Mora Ortega busca —y encuentra— la representación más fiel y digna de una juventud hastiada del dolor que supone no pertenecer a ningún sitio, ni estar amparada por ningún adulto.
Y es que hablando de sueños, la película comienza con uno que ha tenido su protagonista: «el otro día soñé con un día en el que los hombres se quedaron dormidos… Y los cercos de la tierra, ardieron», y es desde ahí donde todo parte como 103 minutos en los que la técnica pasa a adentrarse en una somnolencia vespertina, en una reflexión quimérica. La cámara es la parte principal, obviamente, del juego y de la particularidad de esta ensoñación. Se encuentran travellings dinámicos, cámaras al hombro, planos estáticos tanto abiertos como cerrados. La proximidad es relevante para su directora, que siempre intenta centrar el objetivo en los gestos, en el contacto y las caricias.
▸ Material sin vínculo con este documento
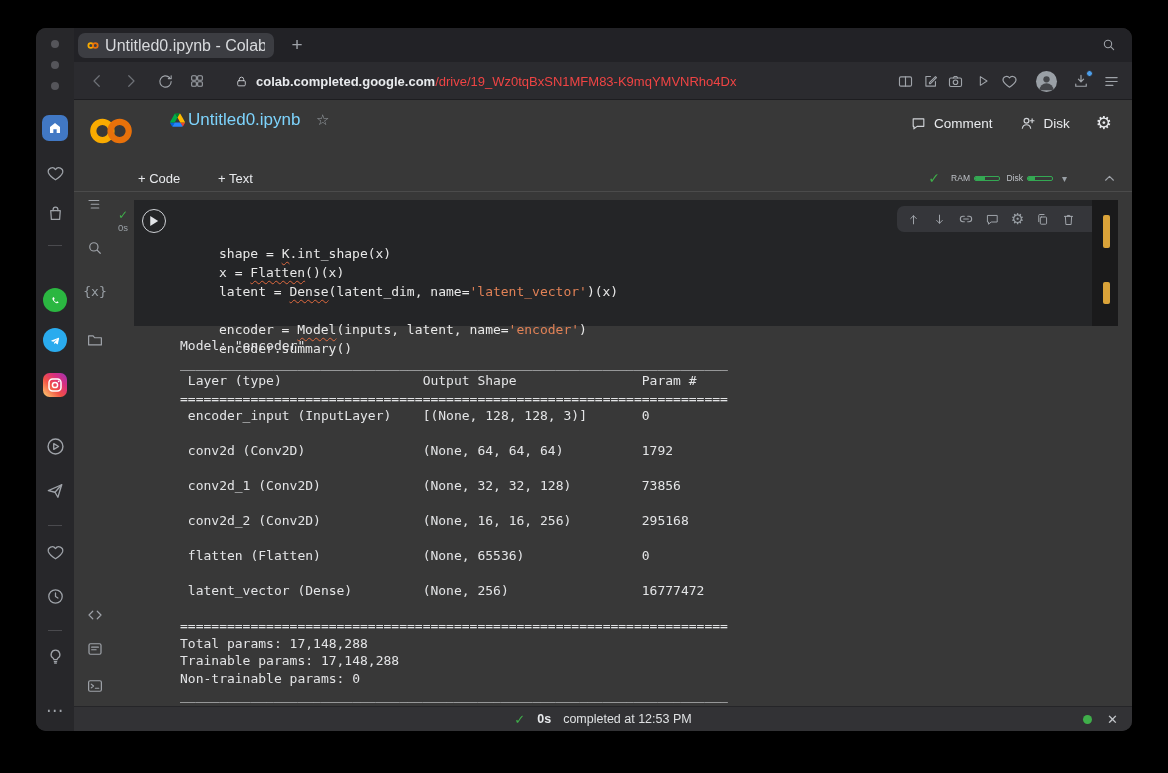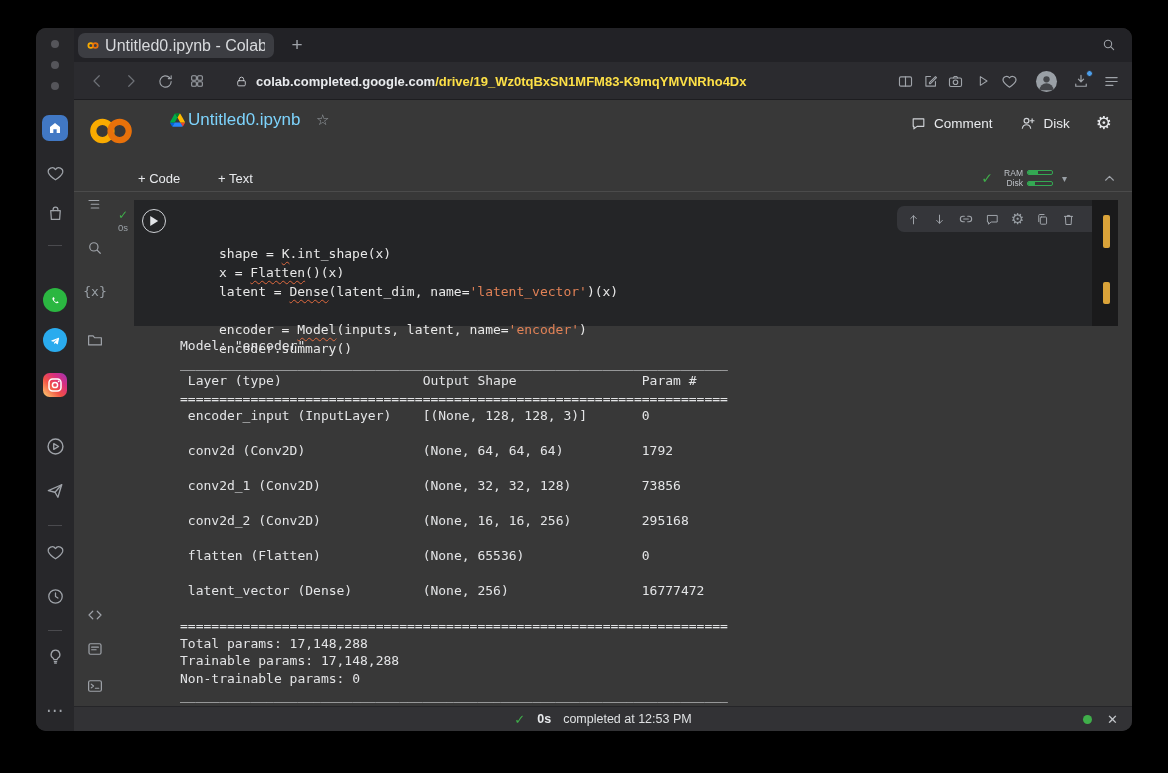"/drive/19_Wz0tqBxSN1MFM83-K9mqYMVNRho4Dx" .urltext .path { color: #fde047 -> #ef4444; font-weight: 700 -> 400 }
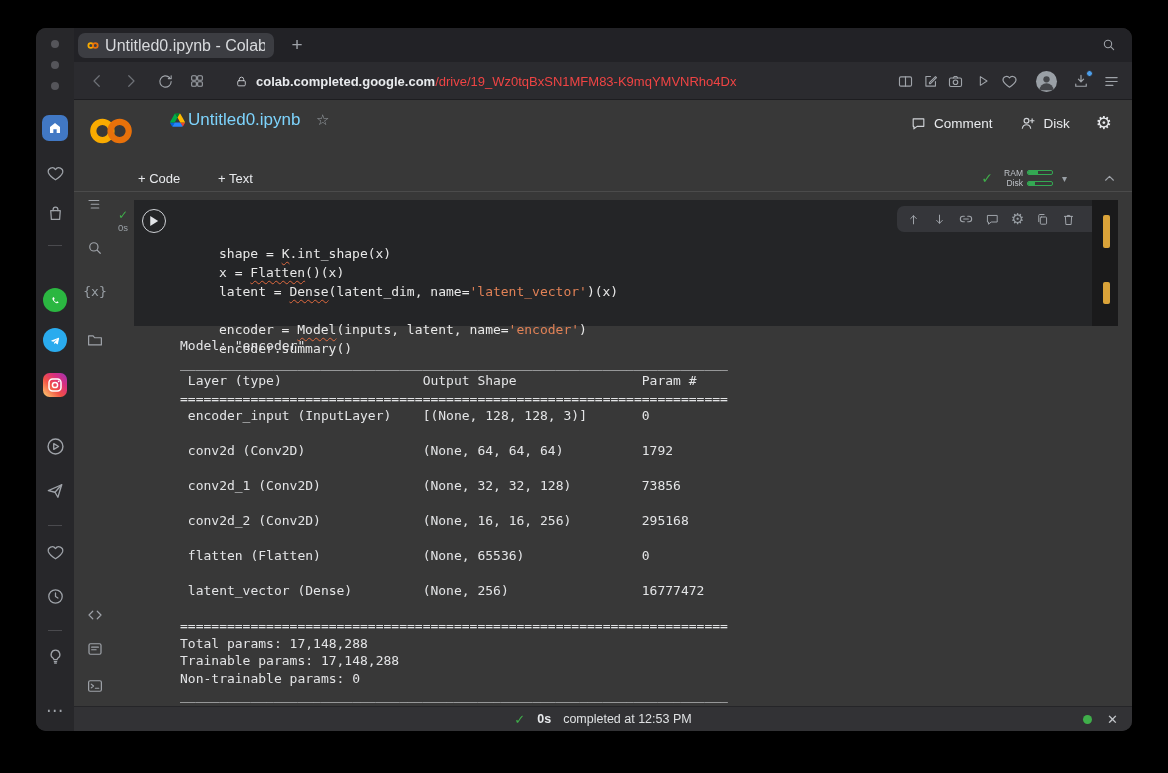"RAM" .rd { flex-direction: column -> row }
Pero también circunscribe lo contrario, y aleja la lente para retratar la rebeldía y el carácter que lo impulsa todo hacia adelante. Mora Ortega busca —y encuentra— la representación más fiel y digna de una juventud hastiada del dolor que supone no pertenecer a ningún sitio, ni estar amparada por ningún adulto. También es más que importante en este juego cómo el diseño de producción y los paisajes seleccionados son parte única y propia del simbolismo al que alude la película: un caballo en mitad de una ciudad asolada, una casa llena de tierra y vegetación o el sonido de unas llamas que incendian un tramo de la carretera; no son más que artificios naturales que consolidan el poder de surrealismo de una cinta que no intenta ser sencilla, porque para los temas tan arduos de tratar, la sencillez no es partidaria o buena compañera ya que se necesitan voces propias que hablen de asuntos de todos —y hablen tan bien como lo hace Laura—. Los reyes del mundo no son más que aquellos que se enfrentan al infortunio, los que pertenecen a sitios en los que la dureza conlleva la muerte y parten de la sensibilidad y el compañerismo para afrontarlas. Por una aspiración, por una nueva forma de fe y esperanza que se resguarda en la catedral del cine.